◆ **Exercise**
Among the lines of data below, reproduce only those from the one with "취업취약계층, 노인 관련" through the one with "html: <div><span>o</span><span>선발주관: 참여기업</span></div>", exactly as they stand, both ends included.

◆ **Information given**

Segment Open

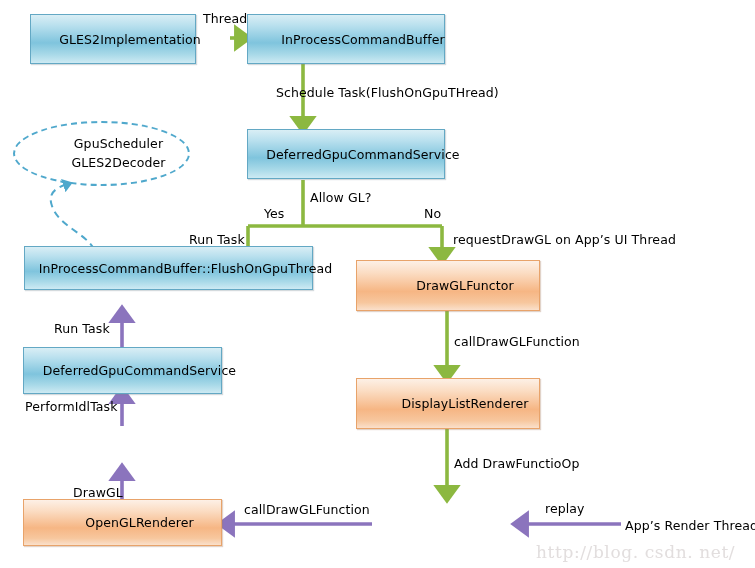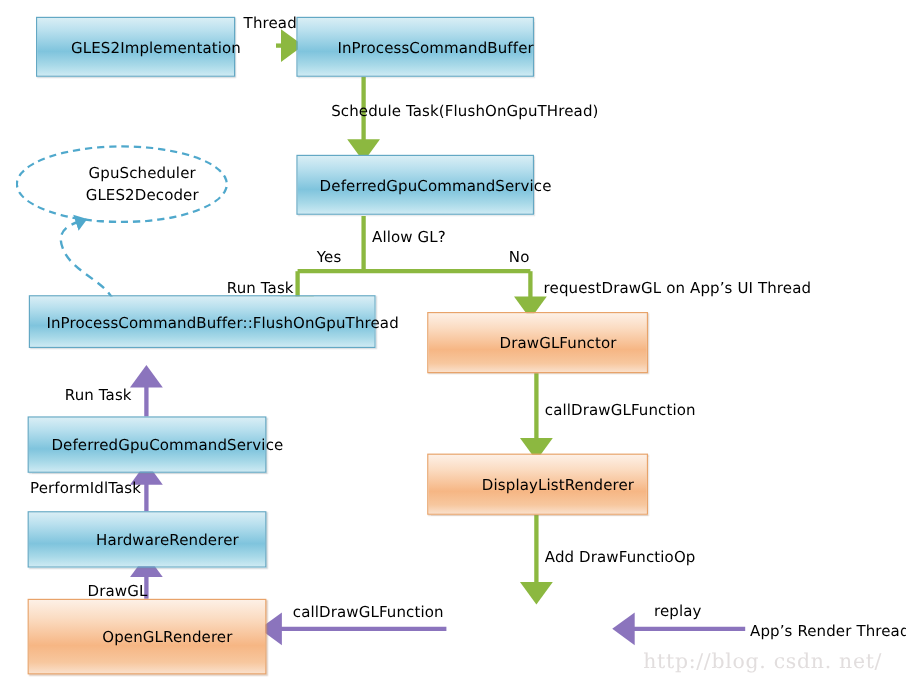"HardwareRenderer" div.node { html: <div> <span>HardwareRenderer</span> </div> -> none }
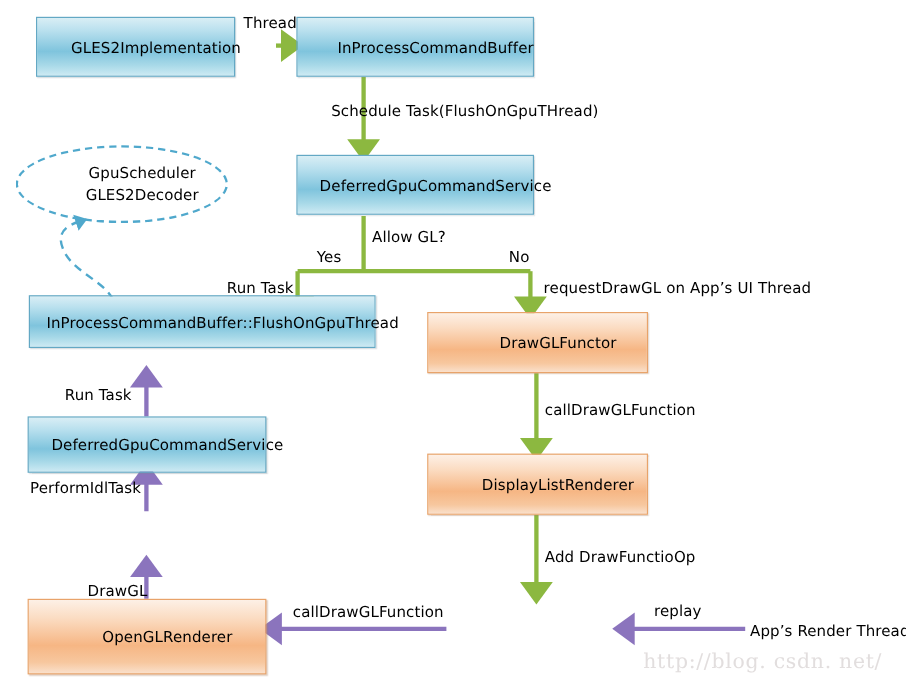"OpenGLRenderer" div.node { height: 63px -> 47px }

Segment Closed
Segment Open

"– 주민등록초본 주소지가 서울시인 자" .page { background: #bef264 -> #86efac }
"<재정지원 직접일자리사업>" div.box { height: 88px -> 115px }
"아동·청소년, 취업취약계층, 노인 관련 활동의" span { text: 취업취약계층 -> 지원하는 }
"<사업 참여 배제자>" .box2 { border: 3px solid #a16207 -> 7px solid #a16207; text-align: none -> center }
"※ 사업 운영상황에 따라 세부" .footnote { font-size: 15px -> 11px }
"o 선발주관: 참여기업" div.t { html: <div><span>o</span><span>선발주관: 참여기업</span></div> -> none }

Segment Closed

◆ **Task solution**
"아동·청소년, 취업취약계층, 노인 관련 활동의" span { text: 취업취약계층 -> 지원하는 }
"<사업 참여 배제자>" .box2 { border: 3px solid #a16207 -> 7px solid #a16207; text-align: none -> center }
"※ 사업 운영상황에 따라 세부" .footnote { font-size: 15px -> 11px }
"o 선발주관: 참여기업" div.t { html: <div><span>o</span><span>선발주관: 참여기업</span></div> -> none }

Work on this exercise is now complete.